Tenues les 03 et 04 Mai 2019 à Skhirat, sous le thème « Équité fiscale », plus de deux chandelles après les 3éme Assises Nationales sur la Fiscalité marquées par l’annonce de l’argentier du Royaume relative à l’élaboration de la loi-cadre sur la fiscalité, cette dernière a enfin été adoptée il y a quelques jours lors du dernier Conseil des Ministres. Faut-il souligner que ce projet a pour dessein d’instituer une armature fiscale respectant les droits fondamentaux du contribuable tout en garantissant un meilleur financement des politiques publiques.

En outre, le projet ambitionne de mettre en place un système fiscal à fort tenue sociale à travers la cristallisation de la solidarité, pour le financement, en particulier des cordeaux sociaux de la protection sociale à l’instar de la couverture médicale, allocations familiales, réduction des inégalités sociales…..etc.

En sus, le nouveau système fiscal projette de refondre la fiscalité des collectivités territoriales à même de renflouer leurs ressources financières en synergie avec les dispositions régissant les impôts de l’Etat.
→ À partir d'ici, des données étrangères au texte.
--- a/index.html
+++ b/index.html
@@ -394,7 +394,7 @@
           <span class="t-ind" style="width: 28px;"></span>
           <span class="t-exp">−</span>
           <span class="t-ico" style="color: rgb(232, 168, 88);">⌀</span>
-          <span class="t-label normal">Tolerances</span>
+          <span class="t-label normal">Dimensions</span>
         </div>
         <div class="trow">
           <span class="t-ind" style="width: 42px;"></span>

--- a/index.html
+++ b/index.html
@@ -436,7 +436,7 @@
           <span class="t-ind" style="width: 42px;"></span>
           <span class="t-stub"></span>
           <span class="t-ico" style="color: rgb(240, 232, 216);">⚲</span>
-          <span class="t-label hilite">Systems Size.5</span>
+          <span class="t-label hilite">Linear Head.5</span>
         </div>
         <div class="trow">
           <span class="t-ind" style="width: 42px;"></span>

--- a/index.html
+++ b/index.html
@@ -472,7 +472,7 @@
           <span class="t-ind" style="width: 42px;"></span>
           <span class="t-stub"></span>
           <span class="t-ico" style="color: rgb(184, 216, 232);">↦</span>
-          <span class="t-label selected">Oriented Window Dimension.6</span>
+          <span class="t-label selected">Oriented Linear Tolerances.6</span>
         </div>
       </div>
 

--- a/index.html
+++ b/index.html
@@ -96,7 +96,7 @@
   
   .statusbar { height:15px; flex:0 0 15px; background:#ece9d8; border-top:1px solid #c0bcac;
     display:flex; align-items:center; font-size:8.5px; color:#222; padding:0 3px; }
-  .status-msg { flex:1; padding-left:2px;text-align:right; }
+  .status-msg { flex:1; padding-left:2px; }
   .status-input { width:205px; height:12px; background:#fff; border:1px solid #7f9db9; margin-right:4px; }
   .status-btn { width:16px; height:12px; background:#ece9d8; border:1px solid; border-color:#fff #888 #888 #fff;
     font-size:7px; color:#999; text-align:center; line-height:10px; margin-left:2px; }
L’adoption de la loi-cadre sur la fiscalité intervient dans un contexte marqué par la crise sanitaire du Covid-19 engendrant une flambée du seuil d’endettement international (où le Trésor a levé 3 Milliards de dollars sur le marché Eurobond, la plus importante levée de son histoire soit un endettement extérieur de 60 Milliards de DH en 2020 contre 25 Milliards en 2019), une dette nationale qui effleure les 78% et un taux d’endettement intérieur élevé avec l’absence de recettes exceptionnelles.Aussi cette réforme s’inscrit dans le cadre des recommandations de la Commission spéciale lors des troisièmes Assises Nationales sur la Fiscalité qui a appelé à la mise en place d’un système fiscal plus équitable en élargissant de manière importante l’assiette fiscale à travers la lutte contre la fraude et l’évasion fiscale, la rationalisation des dépenses fiscales et l’intégration de l’économie informelle.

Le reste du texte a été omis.